Where Troopers is considered pro-war, The Forever War leans anti-war. I believe Haldeman even wrote it in response to Heinlein’s hit.

Fun fact: Heinlein actually wrote Haldeman congratulating him on winning the Nebula in [find year] and even told him it “may be the best future war story I’ve ever read!”

Joseph Game recognizes game…

Ross I would love to have a debate about whether or not Starship Troopers is actually pro-war, but for now, I’m intrigued.

Adkins Maybe it is just pro-war in comparison? Many took it to be very polemical.

LOTS of comparisons on the internet worth reading.

Ross Polemical, yes. Heinlein had opinions.

Adkins Anyway: The Forever War is about humans achieving near-lightspeed and engaging in a war with an alien race. Only the soldiers that go on tour for two years come back to find that 50 years have passed on the earth.

The main character serves for four years total (I think) and loses centuries. When he gets back to civilian life, the world is completely different.

He feels like an alien himself.

Ross (Insert obligatory Queen reference here)

Joseph I wonder if that concept inspired or informed Orson Scott Card with how near-lightspeed travel works in the Ender series…

Adkins It is so, so good, you guys. Have either of you read it?

Joseph I haven’t.

I am apparently woefully under-read.

Ross I’ve actually never read this one. I tend to skip military sci-fi. Starship Troopers was the exception.

Adkins See, I heart military sci-fi, so I read it lots.

So the elevator pitch: Interstellar meets Taegukgi (which is probably a movie almost no one has seen, but if you’re reading this: WATCH IT because its amazing).

Ross Can you give us an elevator pitch for Taegukgi?
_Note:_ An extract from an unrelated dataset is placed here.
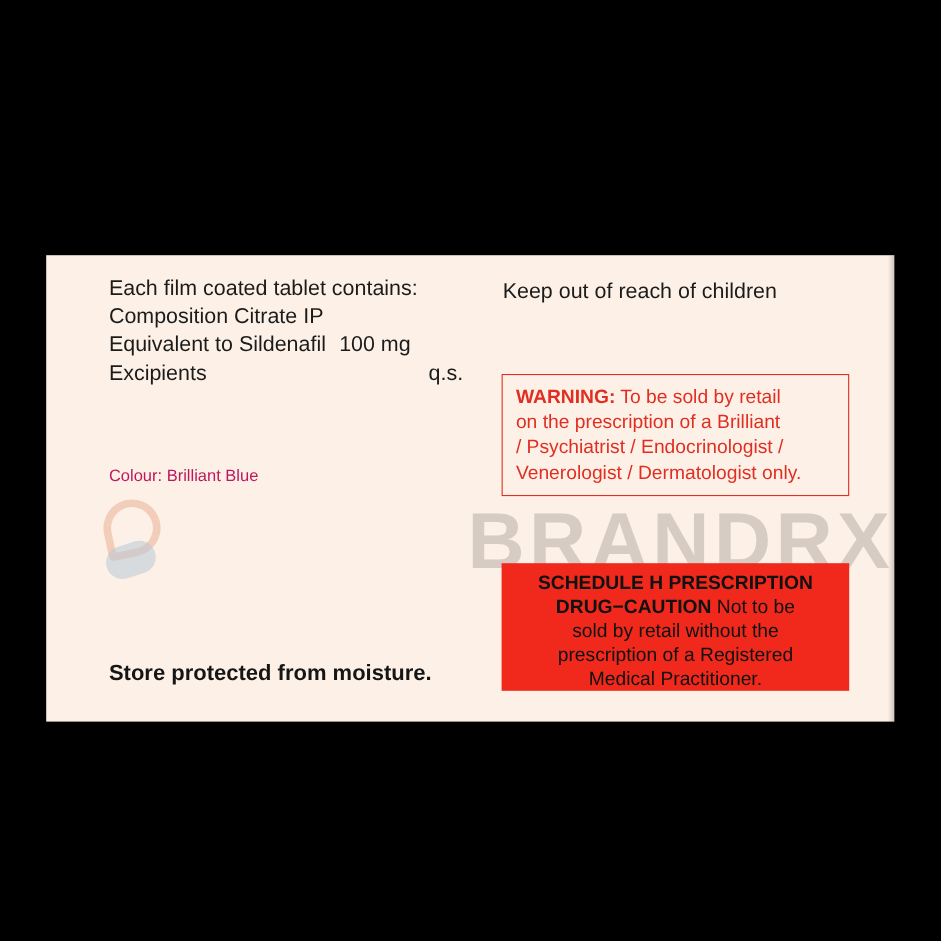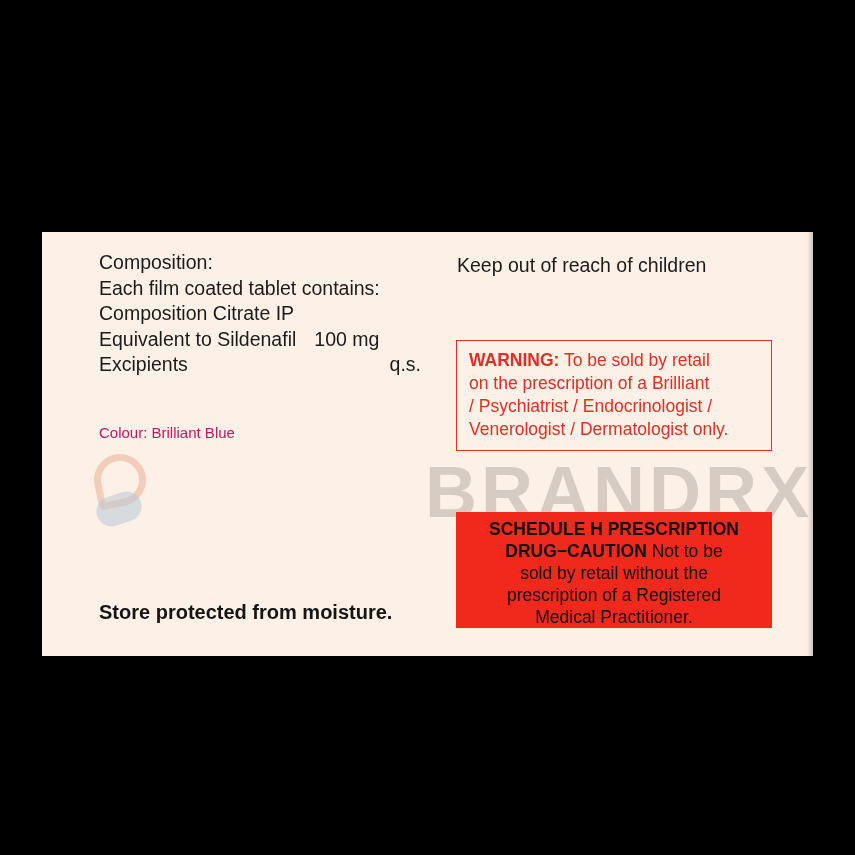"Composition:" div.line { html: <div>Composition:</div> -> none }
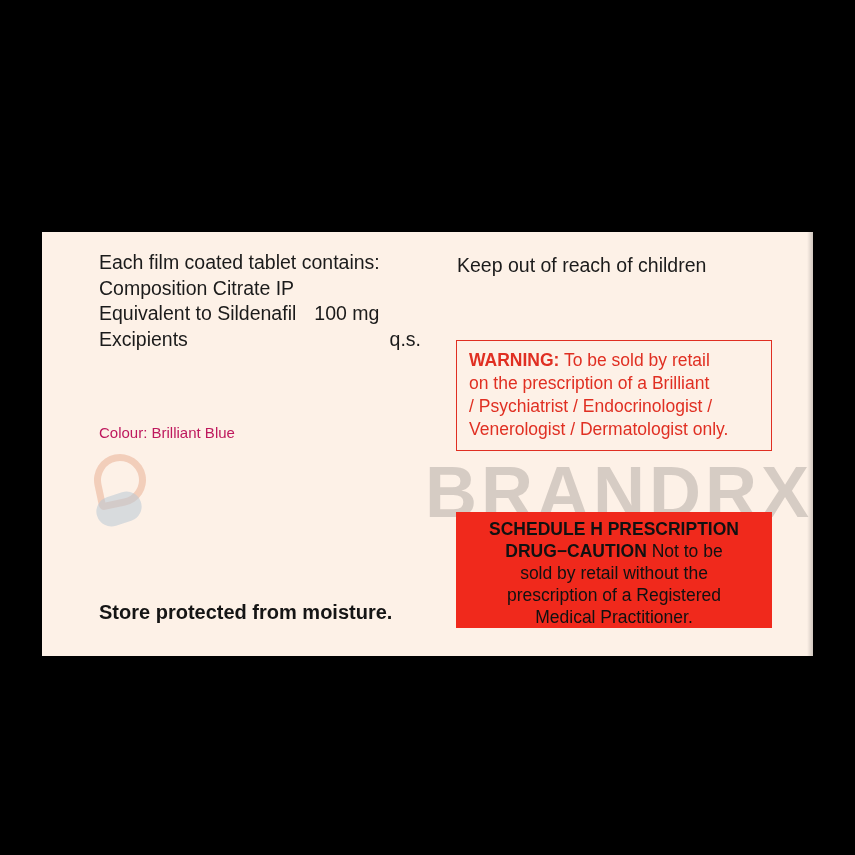"100 mg" .comp-row .val { margin-left: 18px -> 12px }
Adkins Two brothers go to war. One is believed to have died, then is later almost murdered by the other brother (who kinda breaks bad during the course of the film) who then sacrifices his life so the one who was thought to be dead can return home.

I guess that’s more of a summary than an elevator pitch, but you put me on the spot!

So now you’ve got books to read and at least one movie to watch (more if you somehow missed any of the ones Ross used in his elevator pitch).

With Christmas nearing quickly, you’d better get these items on your lists ASAP. You’ll thank us later.